Problembeschreibung
Die zunehmende weltweite Migration [1] wird von vielen Beobachtern als wichtigste Ursache für die wachsende Diversität in Schulen und der Gesellschaft insgesamt angesehen [2]. Sinkende Geburtenraten in den Einwanderungsländern in Verbindung mit noch mehr internationaler Mobilität dürfte dazu beitragen, dass unsere Gesellschaften in Zukunft noch vielfältiger werden [3]. Den meisten europäischen Länder fällt es nicht leicht, auf die rasche Zunahme von Schüler_innen unterschiedlicher Herkunft in ihren Bildungssystemen zu reagieren und dabei deren Nichtdiskriminierung sowie gleiche Bildungschancen und Bildungserfolge für alle schulpflichtigen Kinder zu gewährleisten.
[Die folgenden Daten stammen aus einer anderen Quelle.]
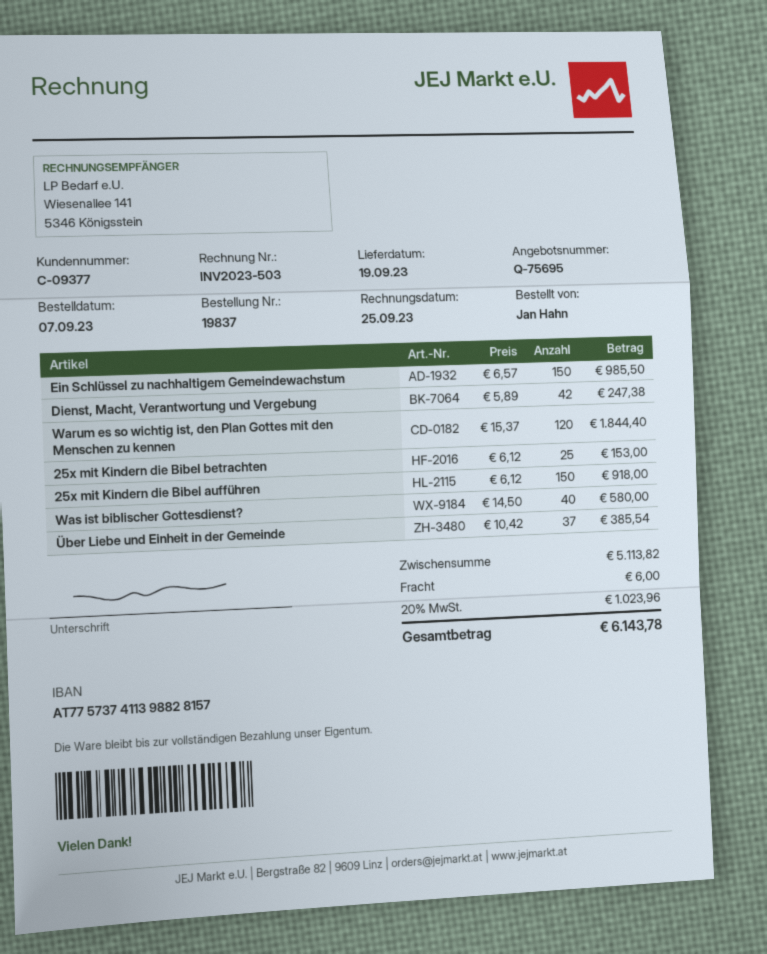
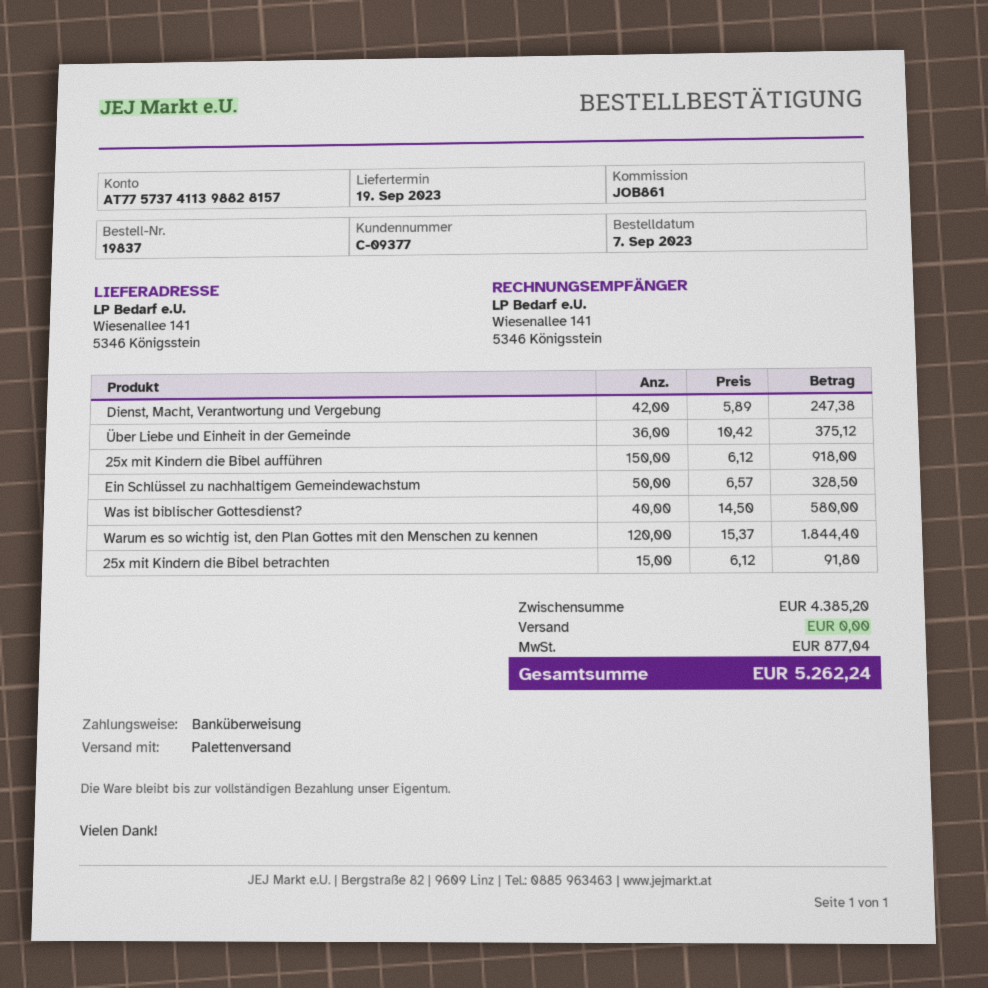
Ein Schlüssel zu nachhaltigem Gemeindewachstum: 150 x 6.57 = 985.50 -> 50 x 6.57 = 328.50
25x mit Kindern die Bibel betrachten: 25 x 6.12 = 153.00 -> 15 x 6.12 = 91.80
Über Liebe und Einheit in der Gemeinde: 37 x 10.42 = 385.54 -> 36 x 10.42 = 375.12
subtotal: 5113.82 -> 4385.20
shipping: 6.00 -> 0.00
tax: 1023.96 -> 877.04
total: 6143.78 -> 5262.24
Bildungspolitische Konsequenzen
Empirische Daten zeigen, dass Einwandererkinder und ihre Familien besonders häufig, offen oder versteckt, strukturell diskriminiert werden. Ihr Zugang zu hochwertiger Bildung ist eingeschränkt und oft können sie aufgrund einer bereits bestehenden Wohnsegregation nur sozioökonomisch segregierte Schulen besuchen, in denen häufig qualifizierte Lehrkräfte, kulturelle Vermittler und andere Förderstrukturen fehlen. Wissenschaftliche und politische Kreise sind sich darin einig, dass eine frühe Verteilung auf unterschiedliche Schulformen eines der größten Hindernisse für den späteren Erfolg der Schüler_innen in Bildung und Beruf darstellt [4]. Schüler_innen, deren Familie zugewandert ist oder einer ethnischen Minderheit angehört, haben häufiger schlechte schulische Leistungen [5], besuchen häufiger berufsbildende Schulen, die zu einem niedrigen Schulabschluss führen [5] [6] [7], verlassen die Schule häufiger ohne Abschluss, streben seltener einen tertiären Bildungsabschluss an [8], haben mehr Probleme bei der Integration in der Arbeitsmarkt [9] und sind häufiger von Langzeitarbeitslosigkeit betroffen.
Politische Empfehlungen
Die Forschung zeigt, dass die Bildungssysteme grundlegend reformiert werden müssen, um eine nicht diskriminierende Lernumgebung zu schaffen, die den schulischen Erfolg fördert [10]. Dabei ist entscheidend, dass alle Kinder den gleichen Zugang zu hochwertigen Bildungseinrichtungen genießen, und zwar schon ab der frühkindlichen Betreuung, Bildung und Erziehung (FBBE). Kinder aus Einwandererfamilien und sozial benachteiligten Familien sind in der FBBE unterrepräsentiert, obwohl die Forschung beweist, dass genau diese Gruppen am stärksten von FBBE profitieren, weil diese den Erwerb der Schulsprache und die Sozialisation in der Gastgeberkultur fördert [11]. Aus pädagogischer Sicht ist es wichtig, ein Umfeld zu schaffen, in dem die Möglichkeiten und Talente der Kinder betont und wertgeschätzt werden und nicht ihre Schwächen und Fehler [11] [12]. Vor diesem Hintergrund sollten die Definition des Lehrberufs und die Lehrerausbildung so überarbeitet werden, dass sie Lehrpersonen besser auf den Umgang mit sozialer Vielfalt vorbereiten. Spezielle kulturelle Vermittler und Vorbilder könnten die Eingliederung von Roma-Schülern und Einwandererkindern erleichtern und dazu beitragen, die Kommunikation und Zusammenarbeit zwischen Eltern und Schulen zu stärken [13] [14] [15]. Es ist wichtig, die Jugendlichen und deren Eltern auf offene und faktengestützte Weise über unterschiedliche schulische Bildungszüge und verfügbare Sekundarschulen zu informieren [7] [16]. Außerdem sollten alle allgemeinen und beruflichen Bildungssysteme gewährleisten, dass alle Schüler_innen — auch Schüler_innen aus benachteiligten Haushalten, Schüler_innen mit sonderpädagogischem Förderbedarf und Schüler_innen mit Migrationshintergrund — einen Schulabschluss erreichen, gegebenenfalls über den zweiten Bildungsweg oder durch individuelle Unterrichtsmethoden [7].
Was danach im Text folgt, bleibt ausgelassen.